Try it →
Give the listing again character for character, but drop the images.

Given data →
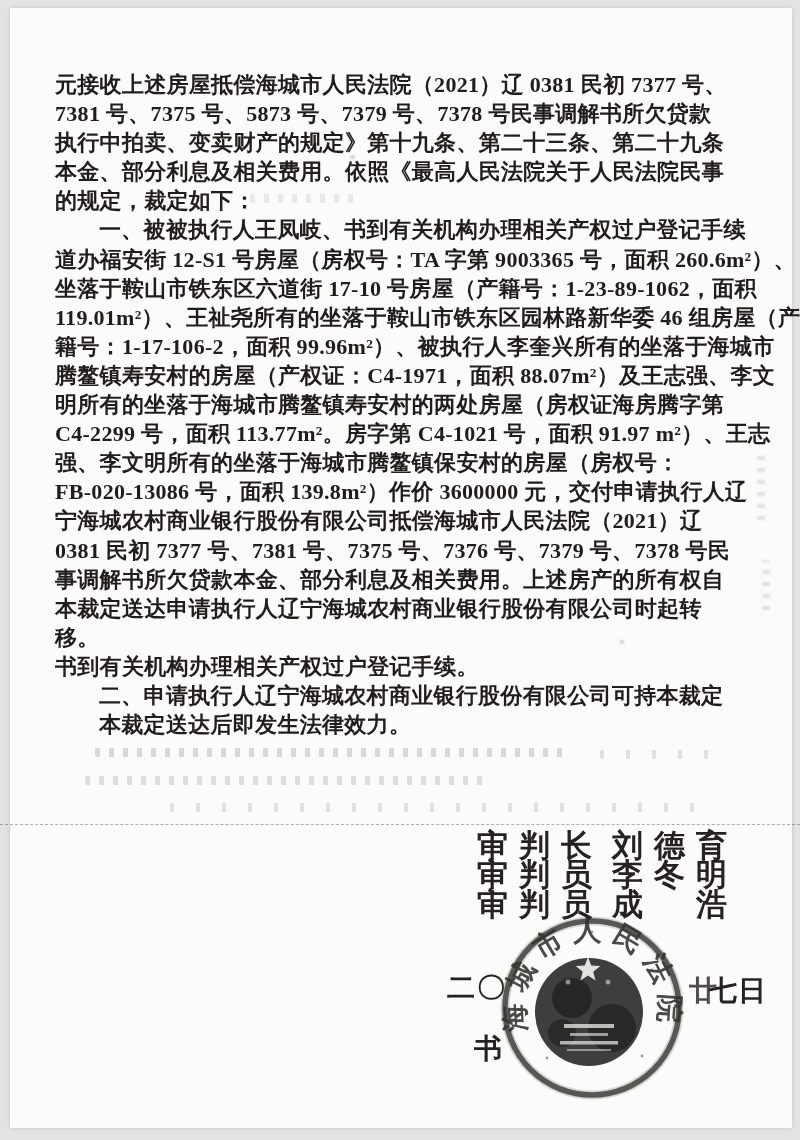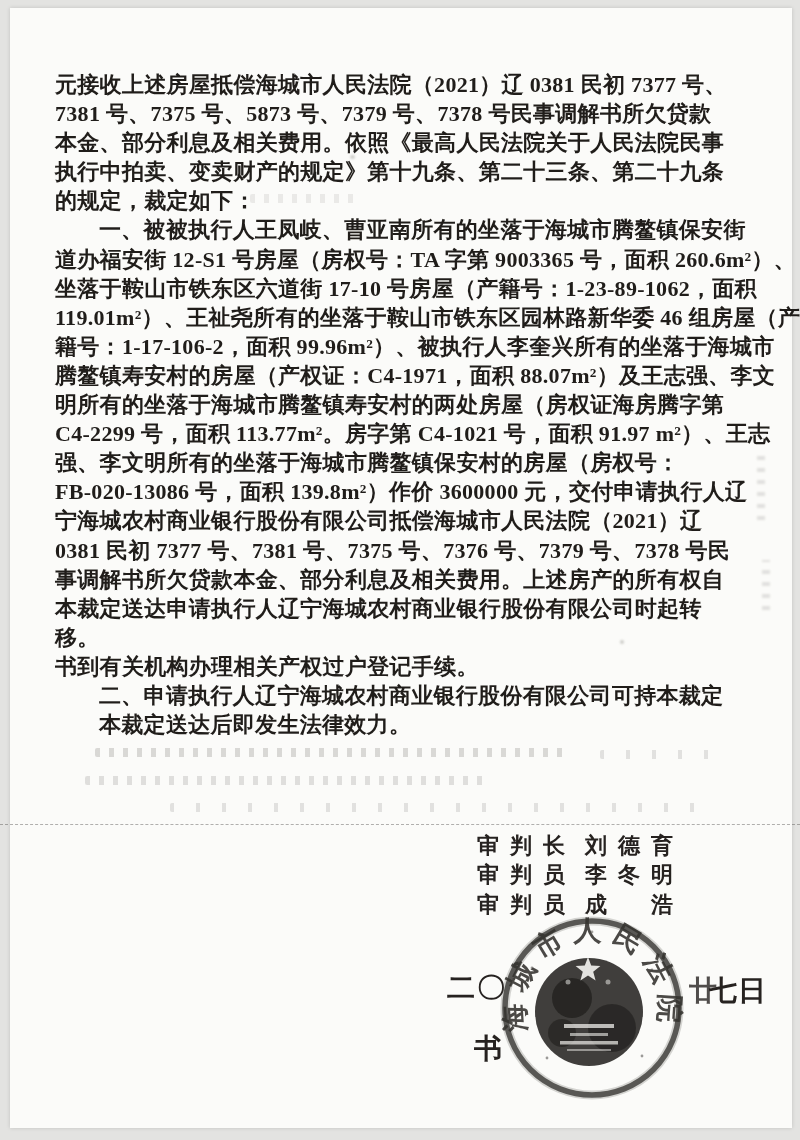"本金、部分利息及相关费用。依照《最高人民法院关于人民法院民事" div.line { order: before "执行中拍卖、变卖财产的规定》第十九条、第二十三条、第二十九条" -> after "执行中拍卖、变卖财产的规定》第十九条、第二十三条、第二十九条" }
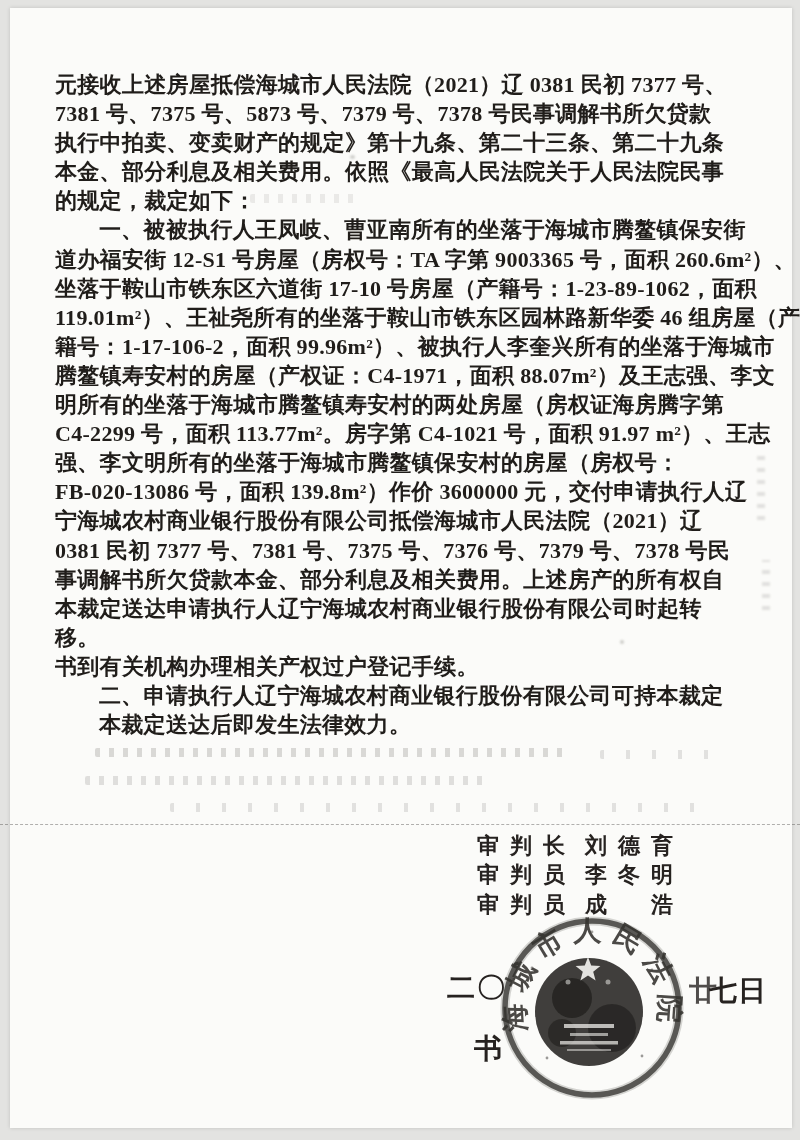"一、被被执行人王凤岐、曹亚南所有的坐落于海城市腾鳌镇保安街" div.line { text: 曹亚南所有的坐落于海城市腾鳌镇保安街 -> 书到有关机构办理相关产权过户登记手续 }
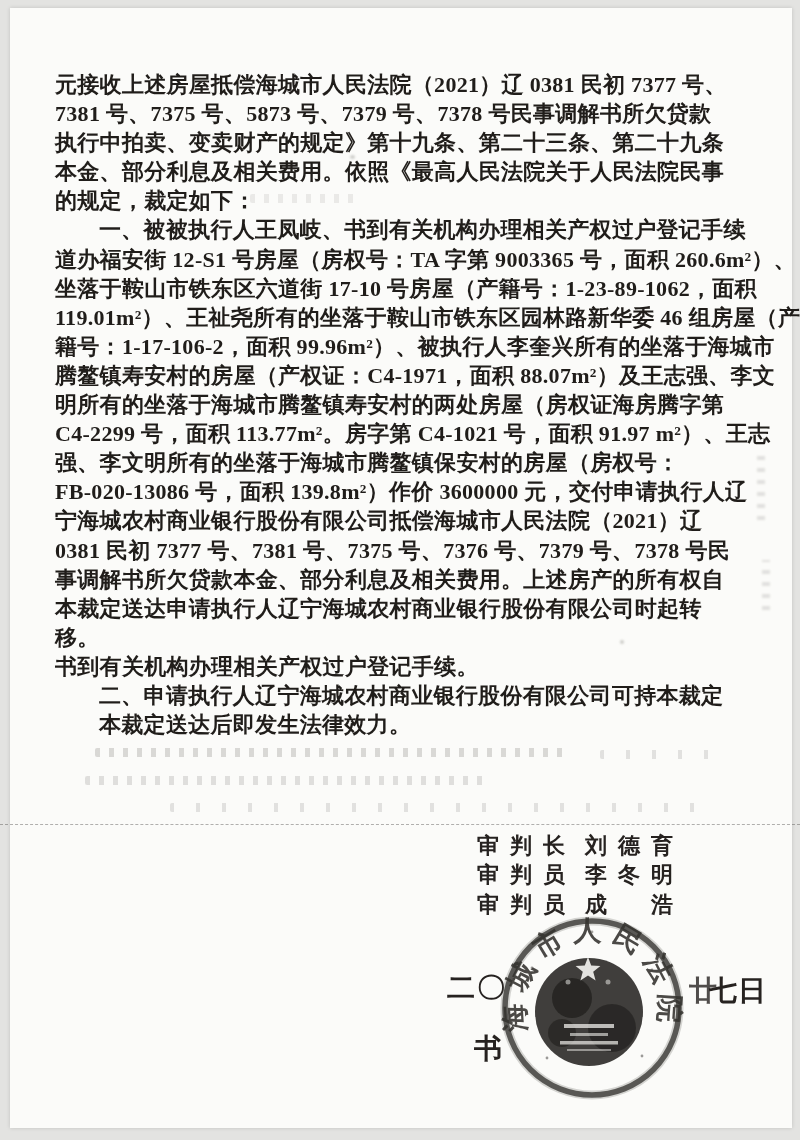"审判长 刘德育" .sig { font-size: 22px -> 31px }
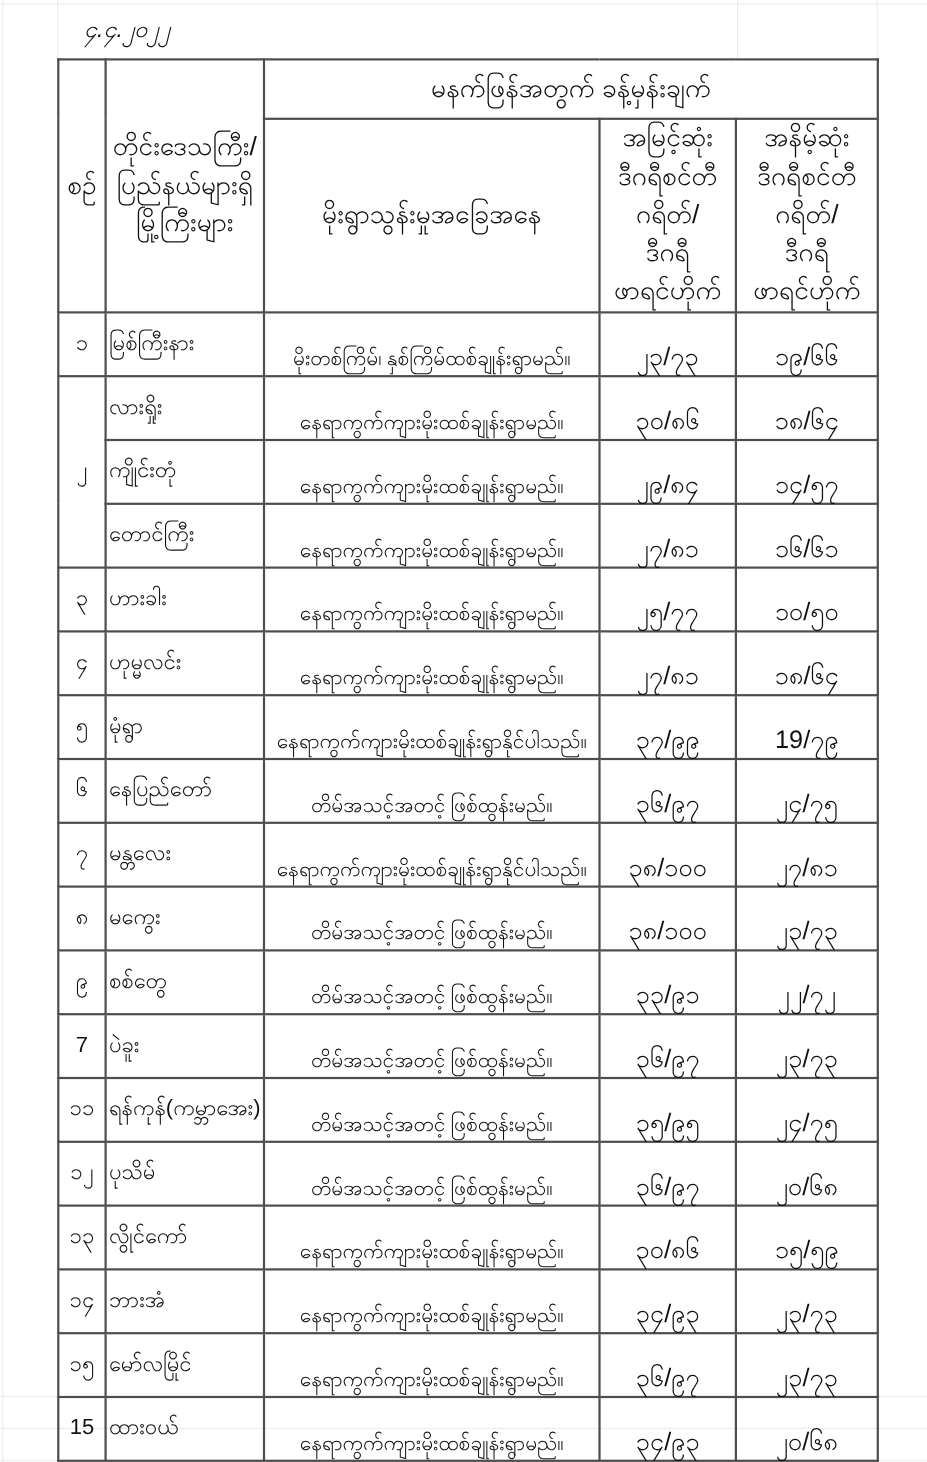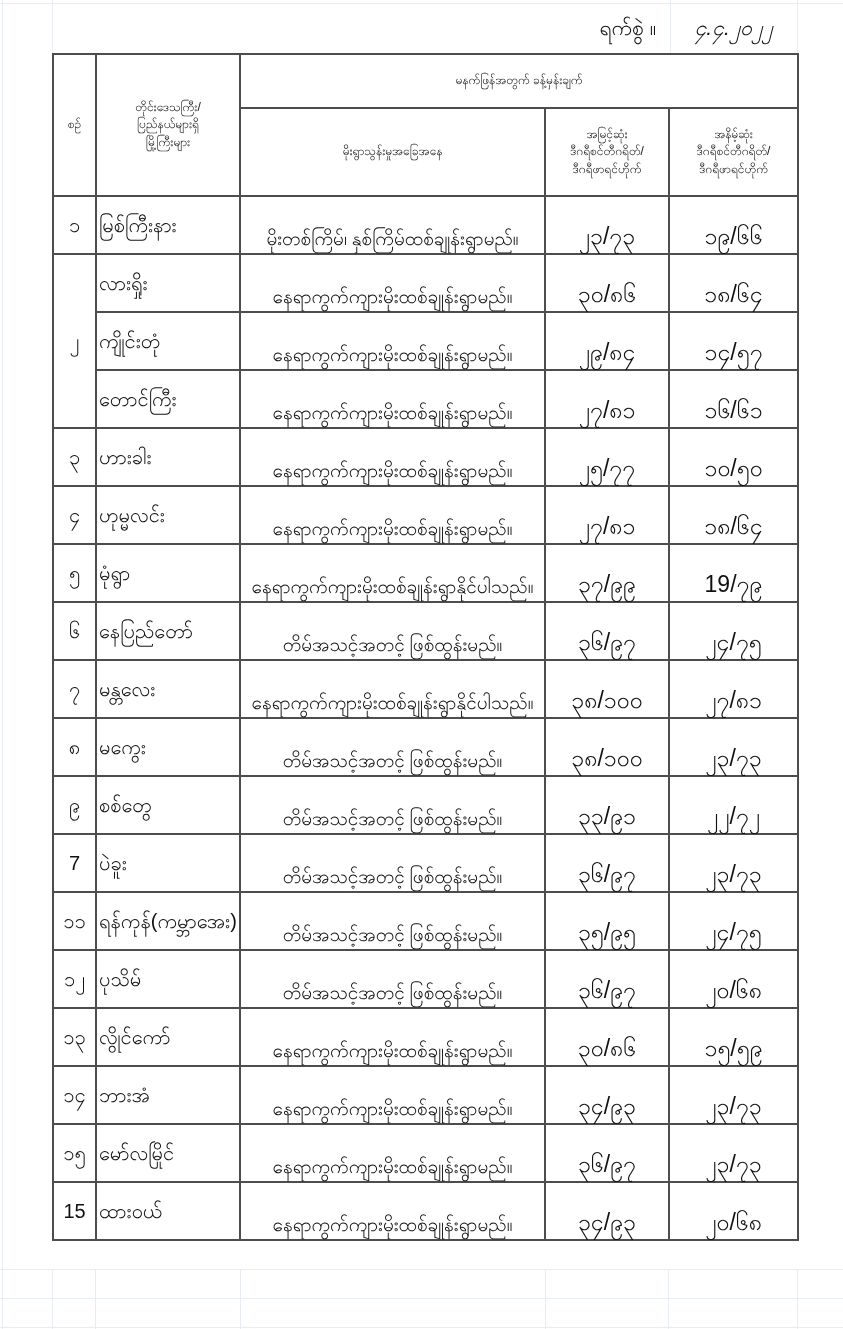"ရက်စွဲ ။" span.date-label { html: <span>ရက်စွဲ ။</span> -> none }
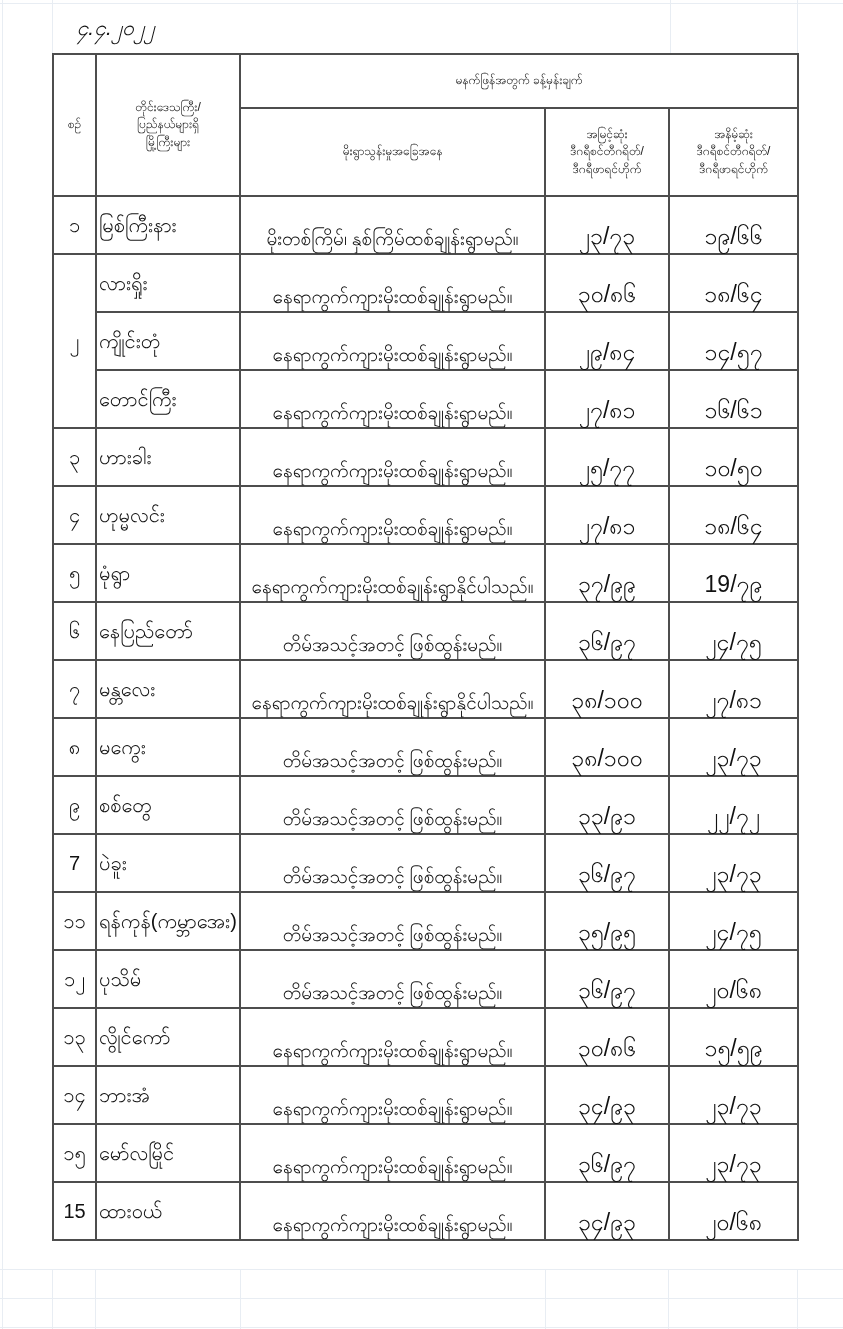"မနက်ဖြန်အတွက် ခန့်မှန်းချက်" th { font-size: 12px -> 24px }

Exercise answer →
"本金、部分利息及相关费用。依照《最高人民法院关于人民法院民事" div.line { order: before "执行中拍卖、变卖财产的规定》第十九条、第二十三条、第二十九条" -> after "执行中拍卖、变卖财产的规定》第十九条、第二十三条、第二十九条" }
"一、被被执行人王凤岐、曹亚南所有的坐落于海城市腾鳌镇保安街" div.line { text: 曹亚南所有的坐落于海城市腾鳌镇保安街 -> 书到有关机构办理相关产权过户登记手续 }
"审判长 刘德育" .sig { font-size: 22px -> 31px }
"ရက်စွဲ ။" span.date-label { html: <span>ရက်စွဲ ။</span> -> none }
"မနက်ဖြန်အတွက် ခန့်မှန်းချက်" th { font-size: 12px -> 24px }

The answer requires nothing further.